6

I was doing a simple linked list interface to learn about Go interfaces when I stumbled upon this apparent inconsistency. nextT is always nil but the return value of next() isn't.

package main

import (
    "fmt"
)

type LinkedList interface {
    next() LinkedList
}

type T struct {
    nextT *T
}

func (t *T) next() LinkedList {
    //uncomment to see the difference
    /*if t.nextT == nil {
         return nil
    }*/
    return t.nextT//this is nil!
}

func main() {
    t := new(T)
    fmt.Println(t.nextT == nil)

    var ll LinkedList
    ll = t
    fmt.Println(ll.next() == nil)//why isn't this nil?
}

Without the nil check (which I shouldn't have to do) in next() I get

true
false

With it I get the expected result

true
true

Have I discovered a bug or is this surprise intentional for some reason? Running on Windows with Go version 1 using the zip installation (no MSI)

1 Answer 1

8

No, that's not a bug. An interface in Go, is basically a pair of two values: a type information and a pointer to the actual data. Assigning the untyped value nil to an interface, which also happens to be the zero value of an interface, means that the interface has neither a type information nor a pointer to any data stored.
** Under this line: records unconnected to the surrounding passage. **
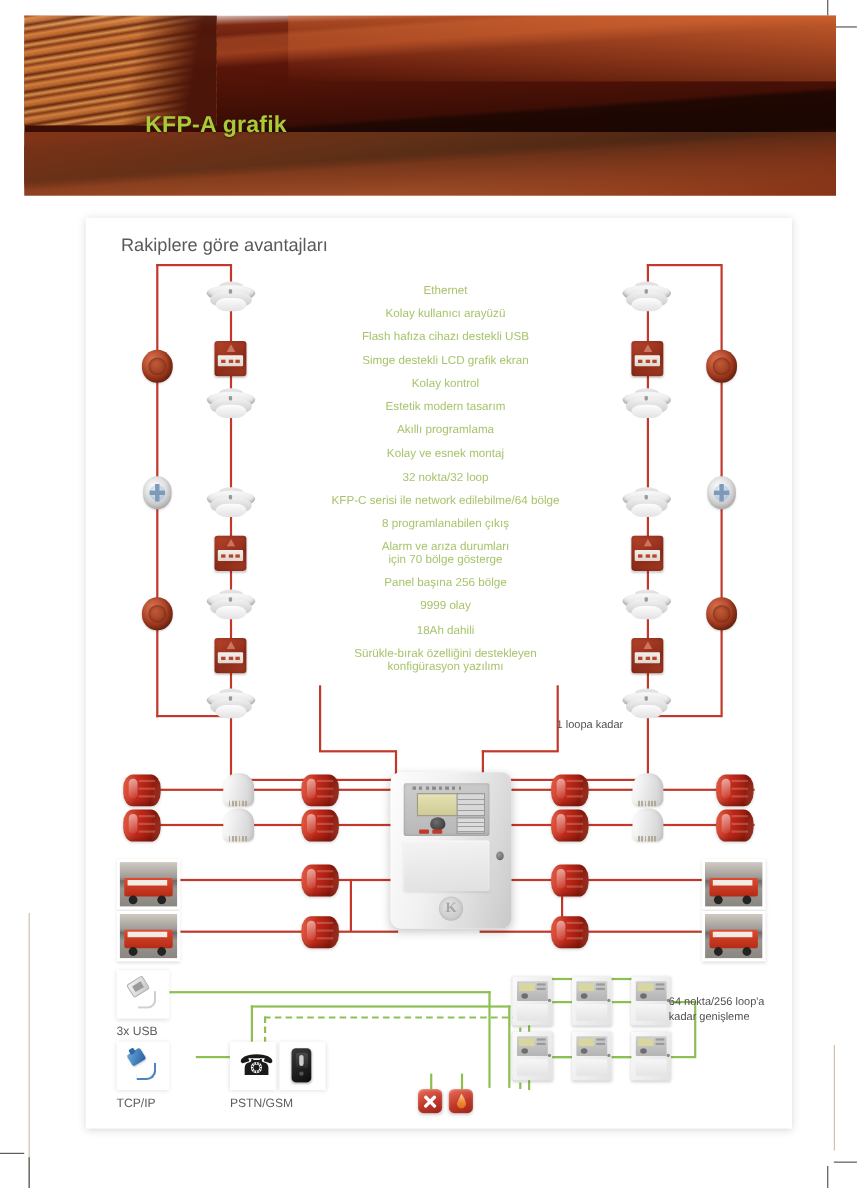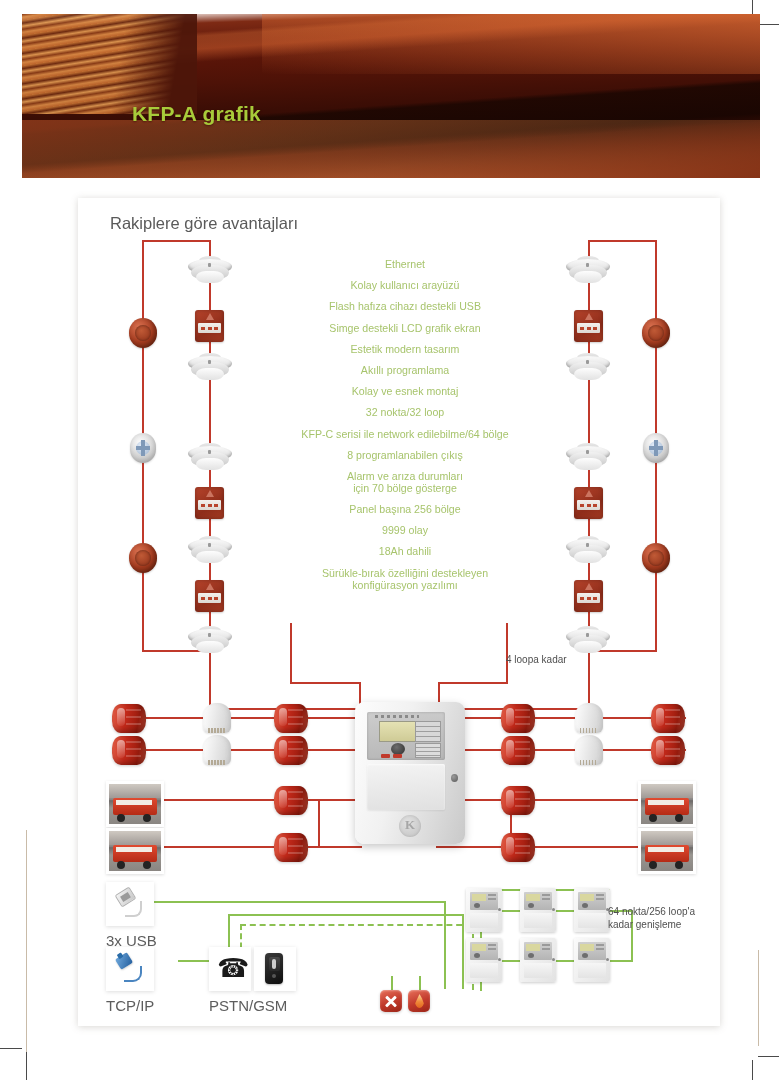--- a/index.html
+++ b/index.html
@@ -238,6 +238,7 @@
     <div class="feat">Kolay kullanıcı arayüzü</div>
     <div class="feat">Flash hafıza cihazı destekli USB</div>
     <div class="feat">Simge destekli LCD grafik ekran</div>
+    <div class="feat">Kolay kontrol</div>
     <div class="feat">Estetik modern tasarım</div>
     <div class="feat">Akıllı programlama</div>
     <div class="feat">Kolay ve esnek montaj</div>

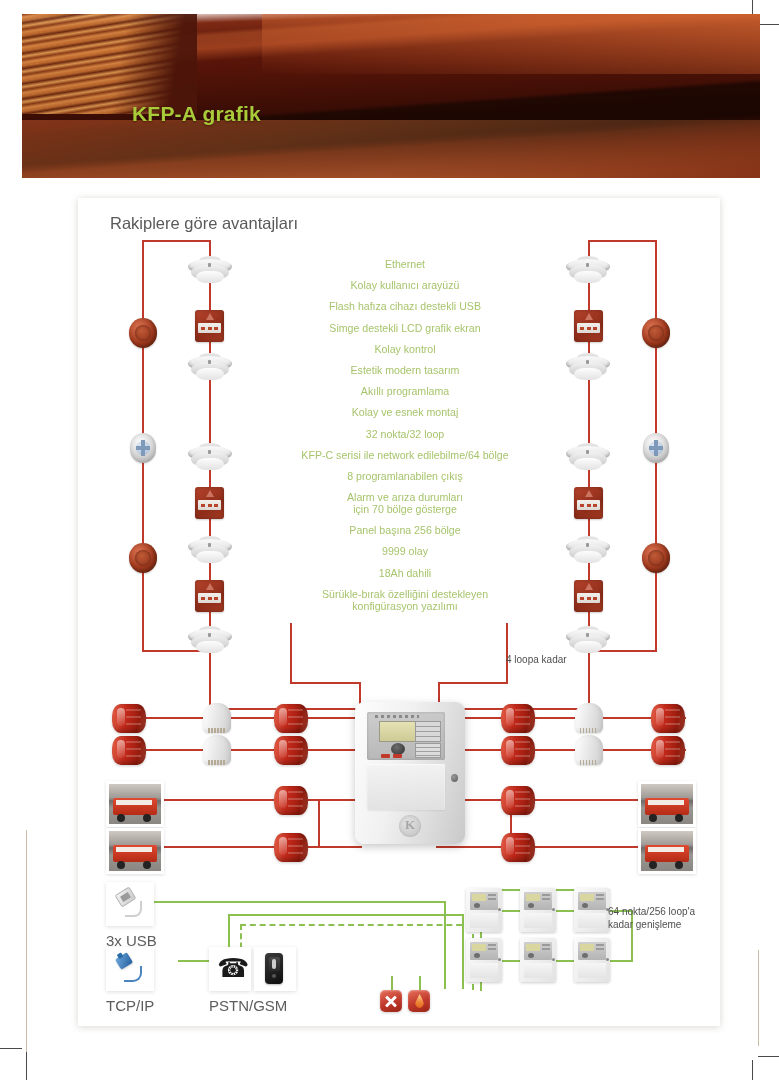--- a/index.html
+++ b/index.html
@@ -457,7 +457,7 @@
     <div class="c"></div>
   </div>
 
-  <div class="note" style="left:428px;top:455px;">4 loopa kadar</div>
+  <div class="note" style="left:428px;top:455px;">1 loopa kadar</div>
 
   <div class="dev beacon" style="left:34px;top:503px;">
     <div class="body"></div>

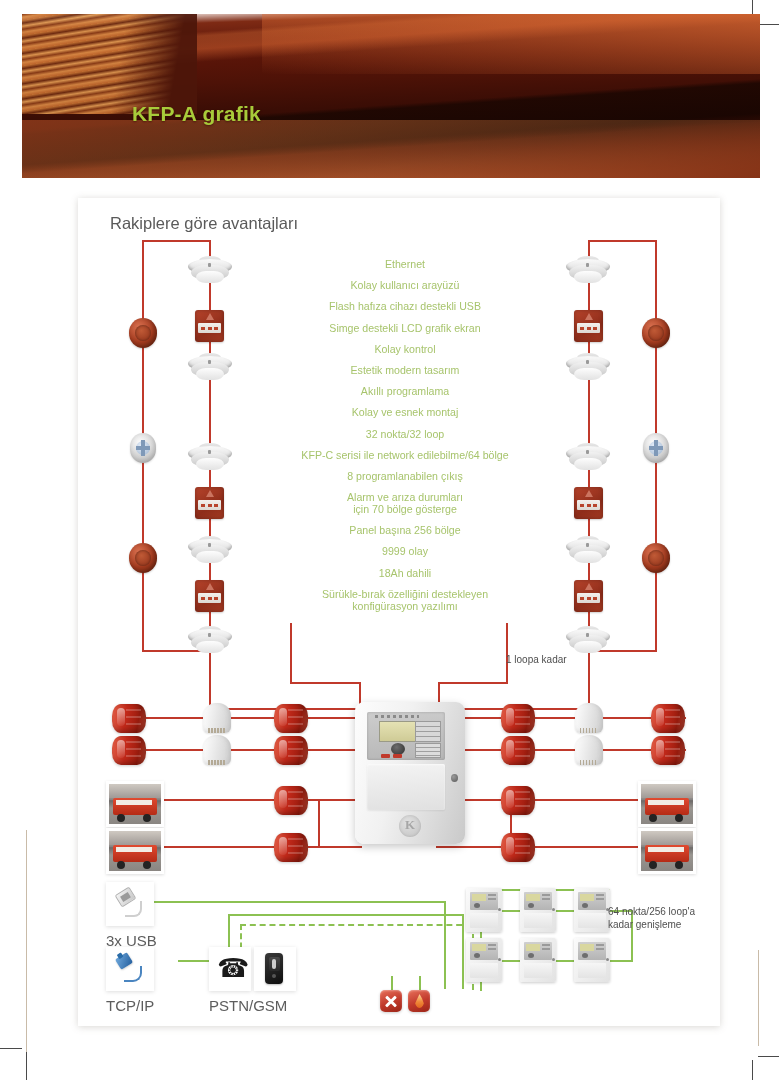--- a/index.html
+++ b/index.html
@@ -123,7 +123,7 @@
   
   .ibox{width:48px;height:44px;background:#fff;box-shadow:0 1px 4px #0002;}
   .ibox.sm{width:42px;height:44px;}
-  .iclabel{position:absolute;font-size:15px;color:#5d5d5d;}
+  .iclabel{position:absolute;font-size:11px;color:#5d5d5d;}
 
   
   .rep{width:36px;height:44px;background:linear-gradient(120deg,#fbfbfb,#e2e2e2);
On the other hand, assigning a *T pointer to an interface, will set the type information accordingly and let the data pointer point to this pointer. In that case, the interface isn't nil anymore, because you have stored a specific type with a specific value inside. In your case it just happens that the value you have stored is nil. You can use a type assertion (or the reflect package) to check if an interface has specific type assigned. The type assertion will only succeed if the type information matches (which can be obviously never be the case if you have assigned nil to that interface before). If the test succeeds, you will get a *T back, but this pointer might still have the value nil (which is a valid value for that type).

Take a look at the container/list package in the Go standard library to see a more idiomatic general linked-list implementation. There is also an excellent article by Russ Cox that contains an in-depth explanation of Go's interface type.